The density of the bivariate normal truncated from below at zero is
$$f_T(x,y) = \left[\int_{0}^{\infty}\frac {1}{\sigma_x}\phi(x/\sigma_x)\Phi\left(\frac {\rho}{\sqrt {1-\rho^2}}\frac {x}{\sigma_x}\right)dx\right]^{-1}\cdot\frac{\sqrt {1-\rho^2}}{s_xs_y}\times\\\times\; \phi(x/s_x)\cdot\phi(y/s_y)\cdot \exp\left\{-\frac{\rho xy}{s_xs_y}\right\}$$
Note that multiplying and dividing the integral in the expression by $2$ we obtain
$$\Big[...\Big] = \frac 12-\frac 12 G\left(0;0,\sigma_x,\frac {\rho}{\sqrt {1-\rho^2}}\right)$$
where $G(x;\text{location},\text{scale}, \text{skew})$ is the Skew Normal CDF, for which we have (see for example here eq. $(18)$)
$$G\left(0;0,\sigma_x,\frac {\rho}{\sqrt {1-\rho^2}}\right) = 2B(0;0;-\rho)$$
where $B()$ is the bivariate standard normal integral. This relation verifies that the integral can equivalently be written in terms of the $y$ variable without imposing equality of variances between $x$ and $y$ -the variance term does not affect its value.
Then, if $\rho =0$, one can verify that the two densities become identical: the reciprocal of the integral equals $4$ and the other generally non-equal terms all become unity, giving
$$\rho =0 \Rightarrow f_H(x,y) = f_T(x,y) = \frac{4}{\sigma_x\sigma_y}\cdot\phi(x/\sigma_x)\cdot\phi(y/\sigma_y)$$
So it appears that the condition needed for the identity of the densities to hold is that the two underlying zero-mean normals are independent, but not in addition that they have the same variance.
Opportunity taken, Horrace 2005 collects many useful results related to multivariate truncated normal distributions. Perhaps the most interesting is the following:
If $\mathbf w$ is a multivariate truncated normal, then the linear
combination $\mathbf y = \mathbf D\mathbf w+\mathbf b$ is not
multivariate truncated normal, excpet if $\mathbf D = \mathbf I$.
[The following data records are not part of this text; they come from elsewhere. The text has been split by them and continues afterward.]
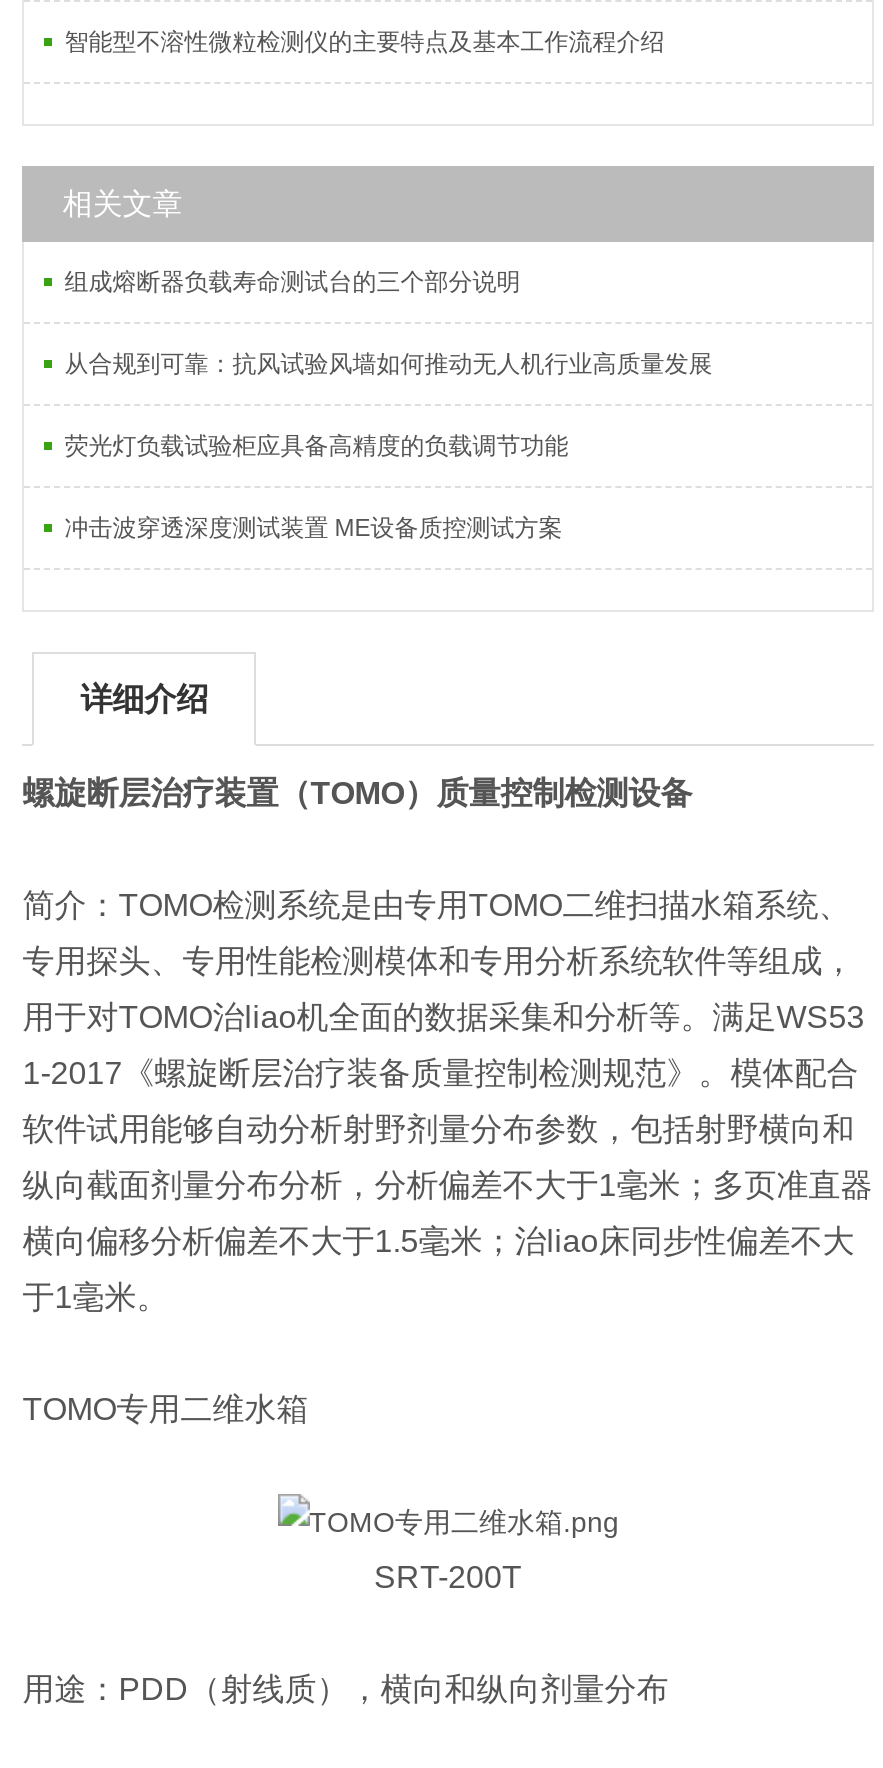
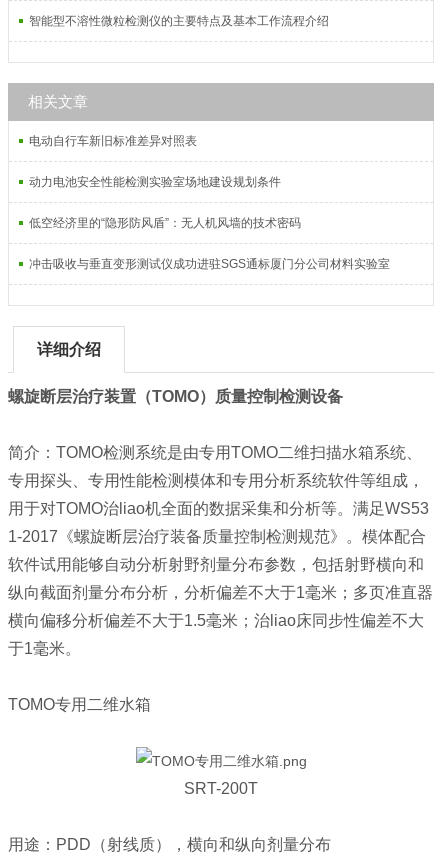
- 组成熔断器负载寿命测试台的三个部分说明
+ 电动自行车新旧标准差异对照表

- 从合规到可靠：抗风试验风墙如何推动无人机行业高质量发展
+ 动力电池安全性能检测实验室场地建设规划条件

- 荧光灯负载试验柜应具备高精度的负载调节功能
+ 低空经济里的“隐形防风盾”：无人机风墙的技术密码

- 冲击波穿透深度测试装置 ME设备质控测试方案
+ 冲击吸收与垂直变形测试仪成功进驻SGS通标厦门分公司材料实验室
In other words, with truncation present, normality is preserved under shifting but not under scaling.
Also,
If $\mathbf w$ is a multivariate truncated normal vector of correlated
random variables, then the marginal distributions are not, in general,
truncated normal, but the conditional distributions are truncated
normal. If the variables are independent, then the marginal distributions also are truncated normals.
Finally, log-concavity and the multivariate generalization of unimodality characterize the multivariate truncated normal.
Best Answer
Yes, the approaches give the same results for a zero-mean Normal distribution.
It suffices to check that probabilities agree on intervals, because these generate the sigma algebra of all (Lebesgue) measurable sets. Let $\Phi$ be the standard Normal density: $\Phi((a,b])$ gives the probability that a standard Normal variate lies in the interval $(a,b]$. Then, for $0 \le a \le b$, the truncated probability is
$$\Phi_{\text{truncated}}((a,b]) = \Phi((a,b]) / \Phi([0, \infty]) = 2\Phi((a,b])$$
(because $\Phi([0, \infty]) = 1/2$) and the folded probability is
$$\Phi_{\text{folded}}((a,b]) = \Phi((a,b]) + \Phi([-b,-a)) = 2\Phi((a,b])$$
due to the symmetry of $\Phi$ about $0$.
This analysis holds for any distribution that is symmetric about $0$ and has zero probability of being $0$. If the mean is nonzero, however, the distribution is not symmetric and the two approaches do not give the same result, as the same calculations show.
This graph shows the probability density functions for a Normal(1,1) distribution (yellow), a folded Normal(1,1) distribution (red), and a truncated Normal(1,1) distribution (blue). Note how the folded distribution does not share the characteristic bell-curve shape with the other two. The blue curve (truncated distribution) is the positive part of the yellow curve, scaled up to have unit area, whereas the red curve (folded distribution) is the sum of the positive part of the yellow curve and its negative tail (as reflected around the y-axis).